Medicare was represented by Justin Sandberg of the U.S. Department of Justice. Sandberg argued that Medicare has the discretion to interpret the law when it is ambiguous and reasonably did so with the face-to-face encounter law. He emphasized the points made in his written briefs that the word “document” is ambiguous and that the narrative requirement is consistent with congressional intent to address waste, fraud, and abuse.

District Judge Cooper posed numerous well focused questions to both parties. Of particular concern for the judge was whether the challenged rule, on its face, permitted Medicare to deny a home health services claim based solely on the sufficiency of the physician narrative, regardless of what the whole patient record revealed on the patient’s homebound status and skilled care need. While Medicare’s counsel tried to avoid a direct answer, NAHC counsel explained to the court that Medicare’s rule empowered its contractors to issue such claim denials based on that basis alone.  “Such a rule is not reasonable or rational as it leads to absurd results that are morally offensive,” stated NAHC’s counsel.

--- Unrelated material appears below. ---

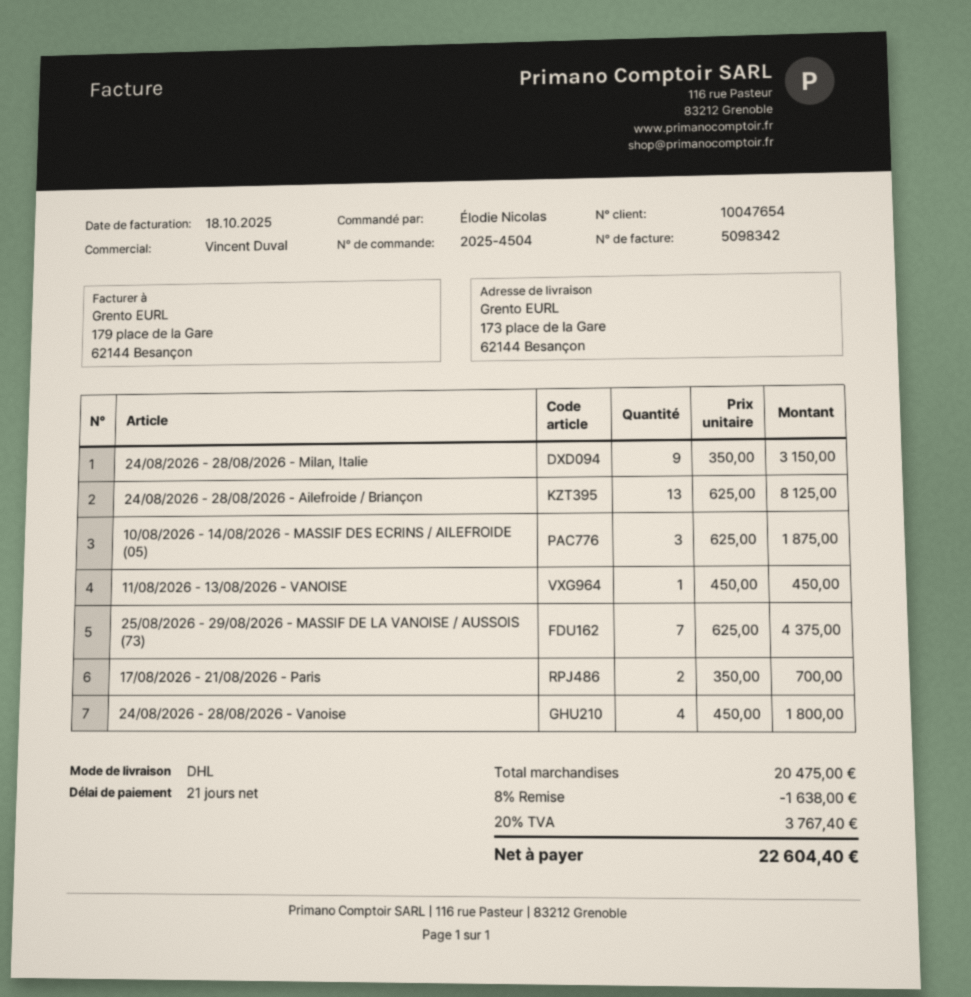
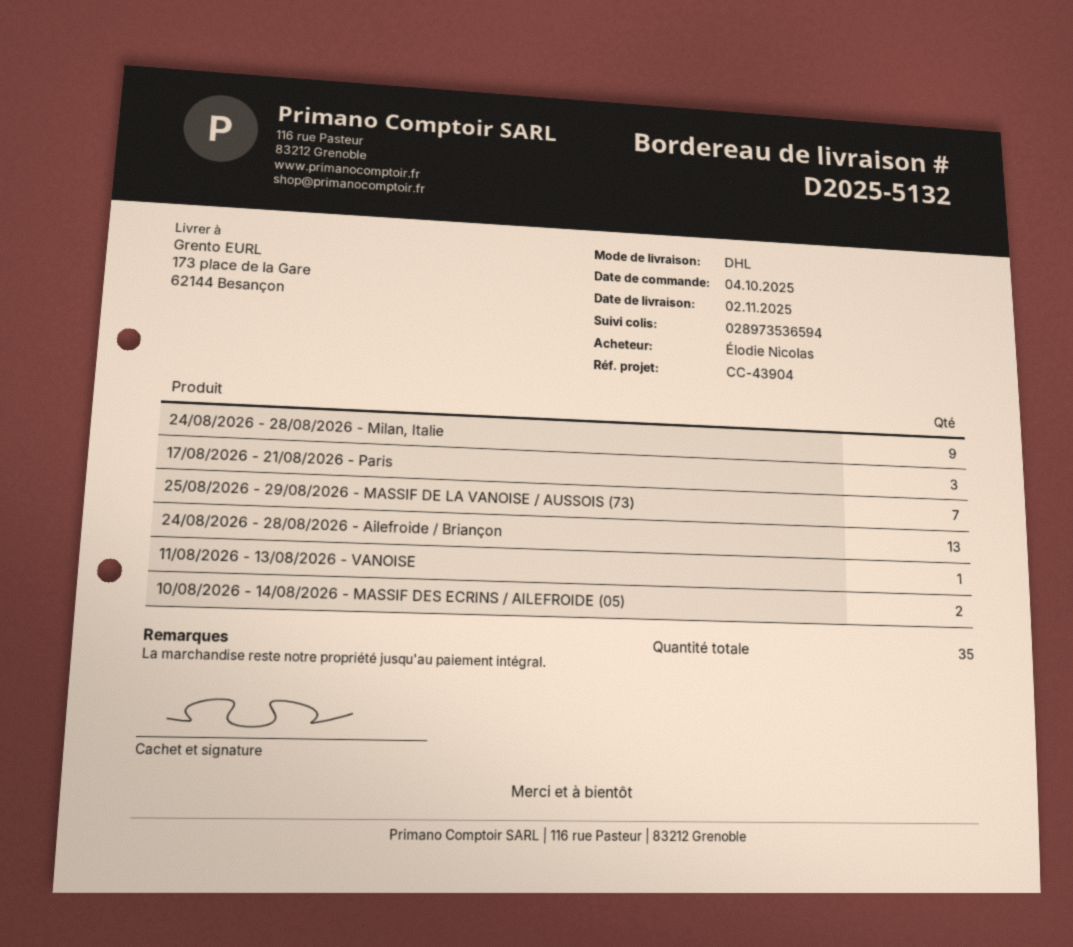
10/08/2026 - 14/08/2026 - MASSIF DES ECRINS / AILEFROIDE (05): 3 -> 2
17/08/2026 - 21/08/2026 - Paris: 2 -> 3
24/08/2026 - 28/08/2026 - Vanoise: 4 -> none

“We are confident that the judge fully understands the issues and we presented a strong and forceful argument on behalf of the home health care community,” stated Halamandaris. “We will continue this fight as long as it takes to make things right,” Halamandaris added.

There is no timetable for the court to issue its ruling in the case. If a favorable decision is rendered by the judge, Medicare will be required to reopen and pay all the claims rejected in the past on the basis that the face-to-face narrative was insufficient. While NAHC and the home health care community awaits the court’s ruling, NAHC continues to press for congressional relief on the face-to-face encounter requirements including a reversal of past denied claims. “We must employ all options to protect home health agencies from misguided federal rules,” explained Halamandaris.